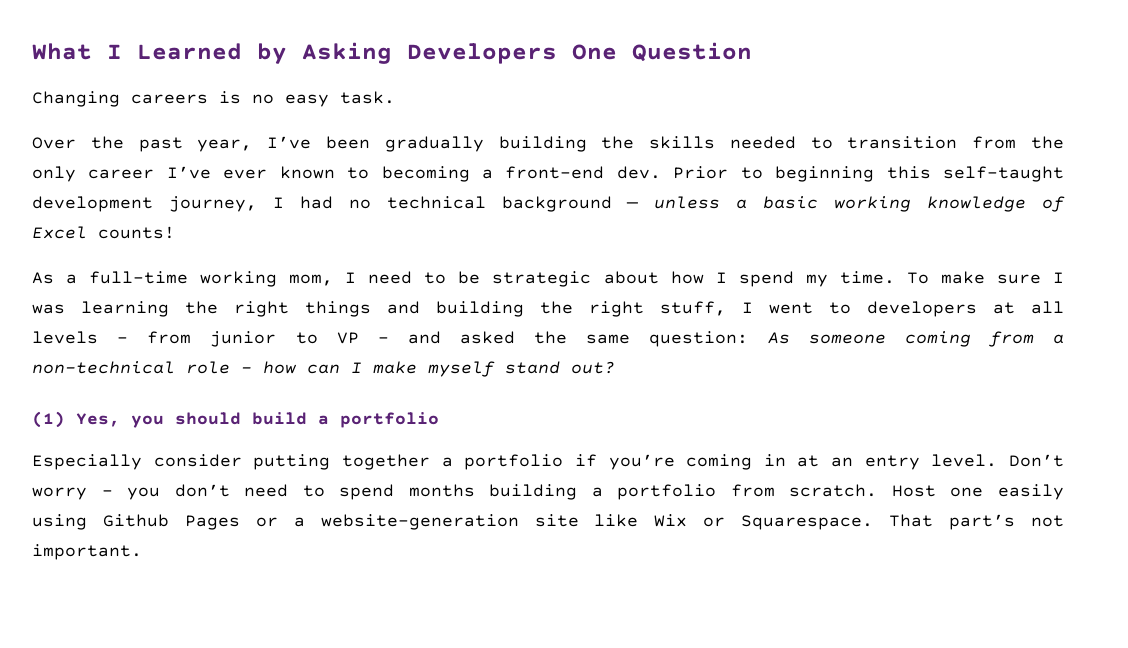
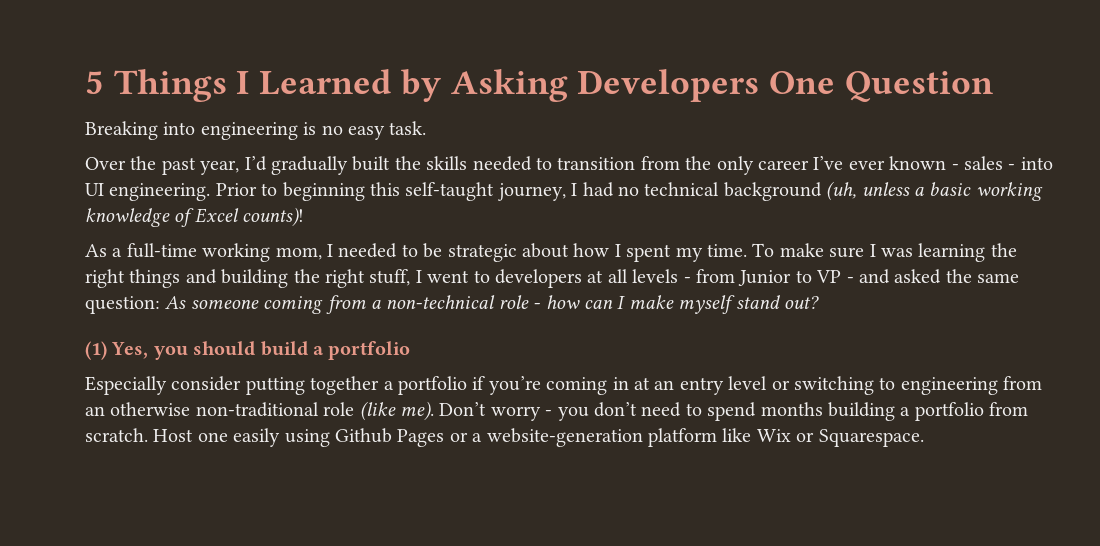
[32,43,92,60] What -> [85,69,227,102] 5 Things
[32,91,208,107] Changing careers -> [85,121,298,140] Breaking into engineering
[267,136,587,152] I’ve been gradually building -> [244,156,391,175] I’d gradually built
[347,166,661,182] to becoming a front-end dev. -> [951,156,1053,170] [85,183,211,201] - sales - into UI engineering.
[32,196,153,212] development -> (495, 191) none
[626,202,640,208] — -> [826,181,857,201] (uh,
[98,226,175,239] counts! -> [242,207,305,227] counts)!
[368,271,413,284] need -> [338,243,398,258] needed
[738,271,794,287] spend -> [626,244,672,262] spent
[210,331,277,347] junior -> [738,270,792,286] Junior
[931,454,998,467] level. -> [728,376,1043,395] [85,401,434,421] level or switching to engineering from an otherwise non-traditional role (like me).
[534,514,579,527] site -> [647,428,717,447] platform
[889,514,1064,530] [32,544,142,560] That part’s not important. -> (924, 438) none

____

■ **ACTIVITY**
Would you return the whole listing exactly, without the pictures?

■ **SOLUTION FOR THIS TASK**
[32,43,92,60] What -> [85,69,227,102] 5 Things
[32,91,208,107] Changing careers -> [85,121,298,140] Breaking into engineering
[267,136,587,152] I’ve been gradually building -> [244,156,391,175] I’d gradually built
[347,166,661,182] to becoming a front-end dev. -> [951,156,1053,170] [85,183,211,201] - sales - into UI engineering.
[32,196,153,212] development -> (495, 191) none
[626,202,640,208] — -> [826,181,857,201] (uh,
[98,226,175,239] counts! -> [242,207,305,227] counts)!
[368,271,413,284] need -> [338,243,398,258] needed
[738,271,794,287] spend -> [626,244,672,262] spent
[210,331,277,347] junior -> [738,270,792,286] Junior
[931,454,998,467] level. -> [728,376,1043,395] [85,401,434,421] level or switching to engineering from an otherwise non-traditional role (like me).
[534,514,579,527] site -> [647,428,717,447] platform
[889,514,1064,530] [32,544,142,560] That part’s not important. -> (924, 438) none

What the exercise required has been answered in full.